David Adam Segal (born 1979/1980) is an American politician, activist, and writer who was a Democratic member of the Rhode Island House of Representatives, representing District 2 (East Providence and Providence) from 2007 until January 2011. Prior to that, he served as Minority Leader of the Providence City Council from 2003 until 2007, elected at the age of 22 as the first and only member of the Green Party ever elected in Rhode Island. Segal was a candidate for the U.S. House of Representatives in the state's 1st congressional district on September 14, 2010. He served as the executive director of the online organizing group Demand Progress. As of 2024 he was Vice President for Public Policy at Yelp, with a focus an anti-monopoly policy.
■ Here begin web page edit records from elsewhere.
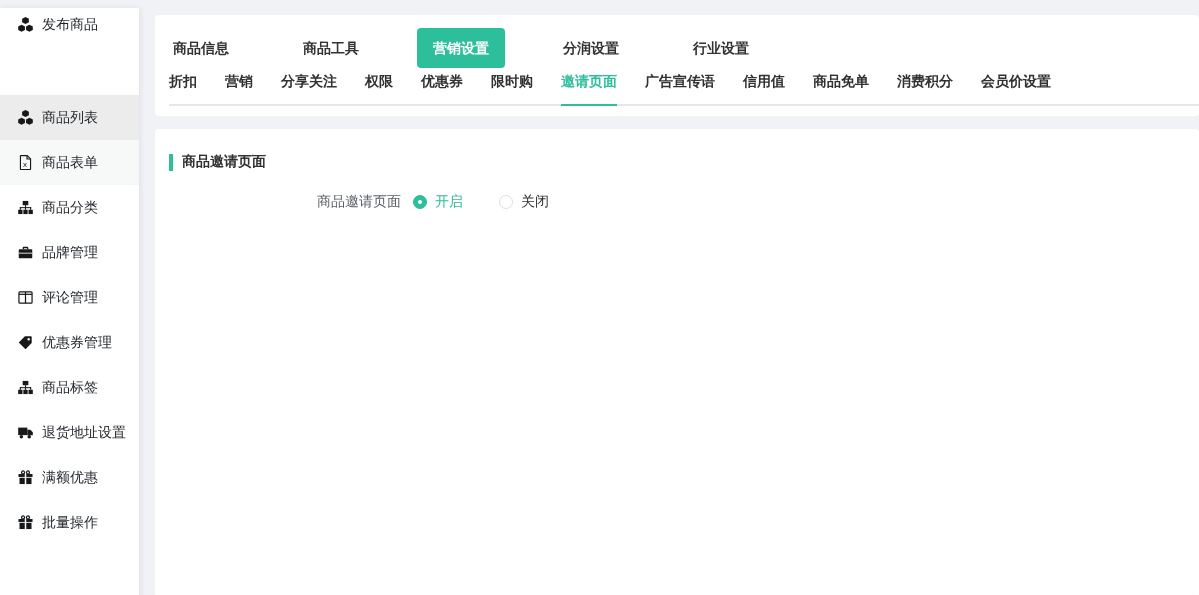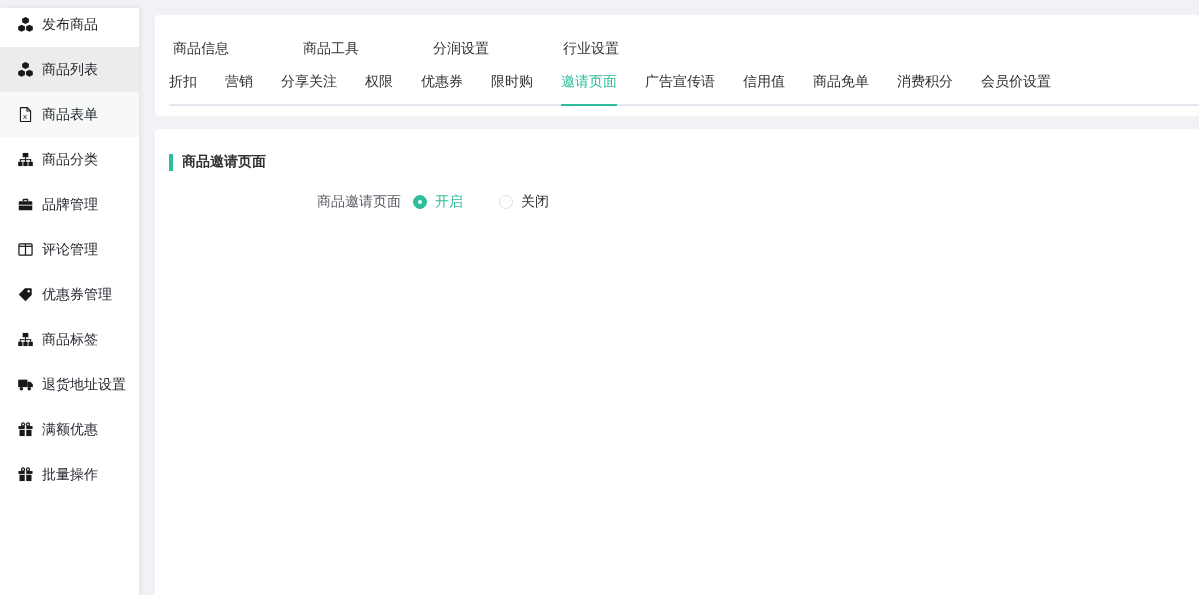--- a/index.html
+++ b/index.html
@@ -34,7 +34,7 @@
   .card { background:#fff; border-radius:4px; width:100%; }
 
   
-  .card-tabs { margin-top:15px; height:101px; padding:13px 0 0 2px; }
+  .card-tabs { margin-top:15px; height:101px; padding:13px 0 0 2px;font-weight:bold; }
   .tabs-row { display:flex; align-items:center; gap:42px; height:40px; }
   .tab {
     height:40px; line-height:40px; padding:0 16px;

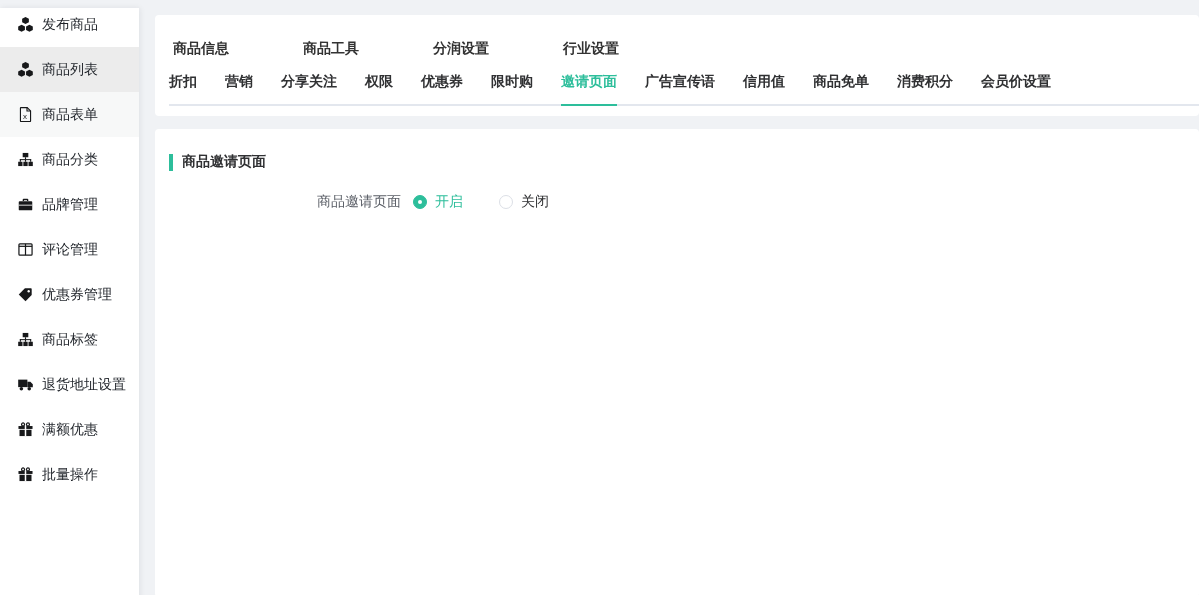--- a/index.html
+++ b/index.html
@@ -238,6 +238,7 @@
     <div class="tabs-row">
       <div class="tab">商品信息</div>
       <div class="tab">商品工具</div>
+      <div class="tab active">营销设置</div>
       <div class="tab">分润设置</div>
       <div class="tab">行业设置</div>
     </div>

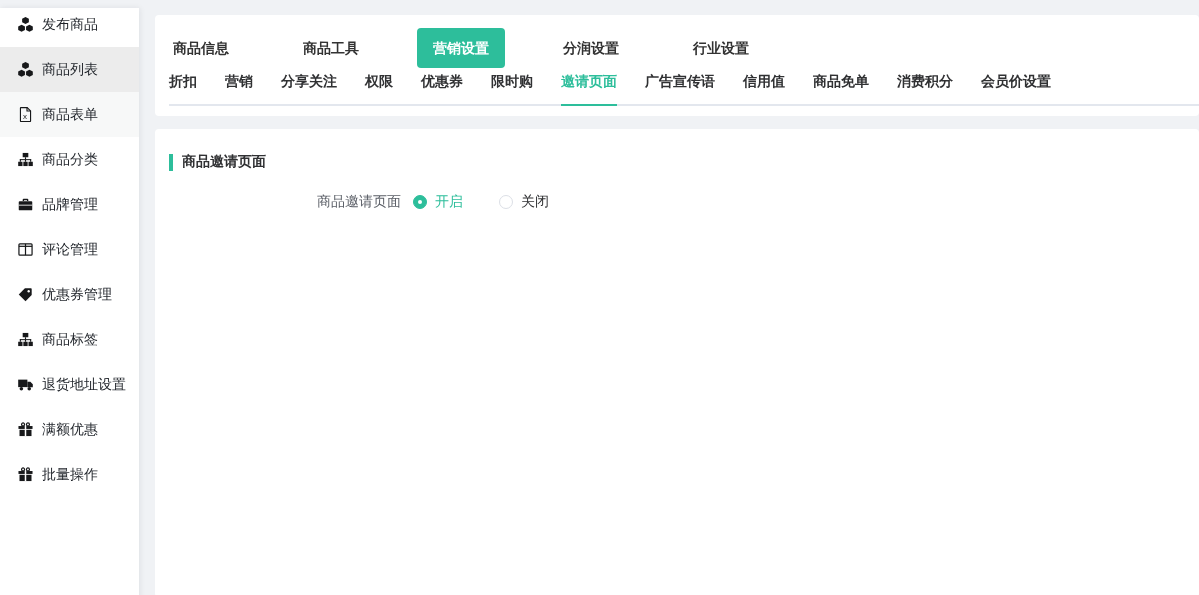--- a/index.html
+++ b/index.html
@@ -23,7 +23,7 @@
     padding-left:17px; gap:9px;
     font-size:14px; color:#1f2329; cursor:pointer; white-space:nowrap;
   }
-  .side-item.active { background:#ececec; }
+  .side-item.active { background:#ececec;margin-top:48px; }
   .side-item.soft   { background:#f7f8f8; }
   .side-icon { width:16px; height:16px; flex:0 0 16px; color:#17181a; display:flex; align-items:center; justify-content:center; }
   .side-icon svg { width:15px; height:15px; display:block; }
==Early life and education==
Segal was born in Washington, D.C. He graduated magna cum laude from Columbia University in 2001 with a Bachelor of Arts in mathematics. He later served as a fellow at Yale Law School's Information Society Project and at Stanford Law School's Center for Internet and Society.

==Political career==
Segal's political career began in 2002, following his work as activist in support of a living-wage ordinance and a civilian review board to review accusations of police abuse. Segal ran as a Green for the Providence City Council and was elected to the Providence City Council, representing Ward One, with approximately 38% of the vote in a four-way general election.

Segal was chairman and founder of the federal political action committee Greens for Impact which helped steer the Green Party to endorse David Cobb rather than Ralph Nader, and ran a national media and direct-mail campaign in 2004, encouraging Greens and progressives in swing states to fight the re-election of George W. Bush by voting for John Kerry, and promoting electoral reform.
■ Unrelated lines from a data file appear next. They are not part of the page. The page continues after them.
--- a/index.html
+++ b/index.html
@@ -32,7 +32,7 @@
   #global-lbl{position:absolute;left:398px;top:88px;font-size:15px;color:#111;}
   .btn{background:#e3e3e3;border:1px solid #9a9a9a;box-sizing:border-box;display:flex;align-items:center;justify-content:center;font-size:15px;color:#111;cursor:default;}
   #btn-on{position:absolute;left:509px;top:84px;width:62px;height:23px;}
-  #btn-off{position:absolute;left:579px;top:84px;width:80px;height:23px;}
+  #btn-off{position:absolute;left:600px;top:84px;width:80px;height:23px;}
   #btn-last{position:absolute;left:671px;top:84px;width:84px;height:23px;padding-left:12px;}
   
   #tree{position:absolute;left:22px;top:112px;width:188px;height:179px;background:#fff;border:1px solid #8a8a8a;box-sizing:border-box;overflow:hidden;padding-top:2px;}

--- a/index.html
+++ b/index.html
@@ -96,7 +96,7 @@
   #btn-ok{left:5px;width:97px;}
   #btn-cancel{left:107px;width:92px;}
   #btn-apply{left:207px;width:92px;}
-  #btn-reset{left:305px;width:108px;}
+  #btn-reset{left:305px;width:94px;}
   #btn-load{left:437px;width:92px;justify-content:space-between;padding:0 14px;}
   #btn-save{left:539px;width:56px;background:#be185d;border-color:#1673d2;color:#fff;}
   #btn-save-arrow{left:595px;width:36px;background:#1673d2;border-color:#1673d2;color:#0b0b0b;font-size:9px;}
Following a party switch to the Democratic Party, Segal won the party primary election for state representative in Rhode Island House District 2 with 68.5 percent of the vote on September 12, 2006. Segal faced no partisan opposition on the November 7, 2006, state general election. Segal was re-elected in 2008, again winning 68.4% of the Democratic primary vote.

During his tenure in the Rhode Island House of Representatives, Segal was a member of the Environment and Natural Resources Committee as well as the Judiciary Committee. He previously served on the Corporations Committee. He has sponsored and overseen the passage of legislation promoting renewable energy and public transit, reform of the criminal justice system, progressive taxation, maintenance of social services, equitable school funding, and more. He was secretary of the House of Representatives' progressive caucus during the 2009-2010 sessions. The Providence Phoenix declared him "The Hippest Guy in State Government".

===Congressional campaigns===
====2010====

Segal ran for Congress in the 2010 elections for Rhode Island's 1st congressional district, for the seat held by Patrick J. Kennedy, who did not seek re-election. Segal lost in the four-way September 14, 2010, Democratic Party primary to David Cicilline, garnering over 20% of the vote.

====2022====

Segal ran for the Democratic nomination in Rhode Island's 2nd congressional district in the 2022 election, for the seat being vacated by James Langevin, coming in second place out of six candidates in the Democratic primary. He was endorsed by Bernie Sanders and Elizabeth Warren

==Activism==
As the executive director of the online organizing, policy, and lobbying group Demand Progress, Segal has advocated to defeat SOPA, curtail mass surveillance, protect net neutrality, confront corporate monopoly power, reduce militarism, and promote other progressive causes. Segal is a co-editor of a book about the organizing that led to the defeat of SOPA, published by O/R Books, called Hacking Politics.